Saturday, July 5, 2014

Alfresco integration with Tesseract OCR(Open Source) and image formatted file will be indexed with content.

This Post will help you to integrate tesseract OCR integration with alfresco.

What is OCR...?

Optical character recognition, usually abbreviated to OCR, is the mechanical or electronic conversion of scanned or photographed images of typewritten or printed text into machine-encoded/computer-readable text. It is widely used as a form of data entry from some sort of original paper data source, whether passport documents, invoices, bank statement, receipts, business card, mail, or any number of printed records. It is a common method of digitizing printed texts so that they can be electronically edited, searched, stored more compactly, displayed on-line, and used in machine processes such as machine translationtext-to-speech, key data extraction and text mining. OCR is a field of research in pattern recognitionartificial intelligence and computer vision.

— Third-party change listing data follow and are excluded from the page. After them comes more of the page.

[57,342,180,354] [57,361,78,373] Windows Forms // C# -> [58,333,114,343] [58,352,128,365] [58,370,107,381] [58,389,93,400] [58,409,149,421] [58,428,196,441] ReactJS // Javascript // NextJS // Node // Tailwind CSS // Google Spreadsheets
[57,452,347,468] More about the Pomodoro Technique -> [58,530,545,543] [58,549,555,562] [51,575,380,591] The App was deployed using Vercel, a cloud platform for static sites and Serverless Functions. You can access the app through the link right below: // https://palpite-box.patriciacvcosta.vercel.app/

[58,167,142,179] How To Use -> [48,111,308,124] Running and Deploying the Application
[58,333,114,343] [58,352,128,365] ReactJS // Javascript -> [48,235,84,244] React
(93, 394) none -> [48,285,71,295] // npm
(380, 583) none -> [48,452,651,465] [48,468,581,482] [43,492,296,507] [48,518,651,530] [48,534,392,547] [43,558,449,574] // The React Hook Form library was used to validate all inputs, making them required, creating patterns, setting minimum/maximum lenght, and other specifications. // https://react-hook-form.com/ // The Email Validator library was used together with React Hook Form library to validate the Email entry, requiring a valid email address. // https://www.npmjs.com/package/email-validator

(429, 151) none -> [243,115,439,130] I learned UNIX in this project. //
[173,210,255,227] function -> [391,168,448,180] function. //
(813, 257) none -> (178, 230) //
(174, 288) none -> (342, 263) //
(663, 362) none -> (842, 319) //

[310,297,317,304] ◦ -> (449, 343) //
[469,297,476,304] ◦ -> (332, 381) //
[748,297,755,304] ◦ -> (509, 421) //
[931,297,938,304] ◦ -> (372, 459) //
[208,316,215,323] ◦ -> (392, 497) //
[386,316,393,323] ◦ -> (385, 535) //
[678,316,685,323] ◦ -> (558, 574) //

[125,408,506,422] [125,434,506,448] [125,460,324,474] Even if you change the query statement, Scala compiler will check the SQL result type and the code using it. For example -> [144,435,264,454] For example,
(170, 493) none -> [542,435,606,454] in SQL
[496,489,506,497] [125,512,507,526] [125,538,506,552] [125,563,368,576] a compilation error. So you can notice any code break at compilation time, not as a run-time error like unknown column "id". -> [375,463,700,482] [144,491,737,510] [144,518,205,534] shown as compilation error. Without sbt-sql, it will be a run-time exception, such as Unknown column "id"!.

by doing this integration with alfresco and content will be indexed.

 Required things

1)Alfresco
2)Tesseract OCR Software

installing Tesstract OCR:

Download tesseract from (https://code.google.com/p/tesseract-ocr/downloads/list)
and install it by double click on tesseract-ocr-setup-3.02.02.exe.

After installing tesseract in system "C:\Program Files (x86)\Tesseract-OCR" path will be created with installed Tesseract OCR.

Changes made to be done in alfresco

Files to be added.

1)OCR.bat2)ocrpng-transform-context.xml3)ocrjpeg-transform-context.xml4)ocrtiff-transform-context.xml5)alfresco-tesseract-search.jar6)ocrtransform.log

1)OCR.bat

REM to see what happens
echo from %1 to %2 >>C:\tmp\ocrtransform.log


copy /Y %1 C:\TMP\%~n1%~x1

REM  call tesseract and redirect output to $TARGET
"C:\Program Files (x86)\Tesseract-OCR\tesseract.exe" C:\TMP\%~n1%~x1 %~d2%~p2%~n2 -l eng
del C:\TMP\%~n1%~x1

this batch script is to placed in your alfresco in this path "C:\Alfresco"

this batch script will send the the uploaded file to Tesseract ocr to do actual OCR, copies the log to the ocrtransform.log,Tesseract OCR send content to alfresco and we can change the actual language which in the above file default given eng, and we can give multiple languages to this.

These are the transformation xml will be added in "C:\Alfresco\tomcat\shared\classes\alfresco\extension"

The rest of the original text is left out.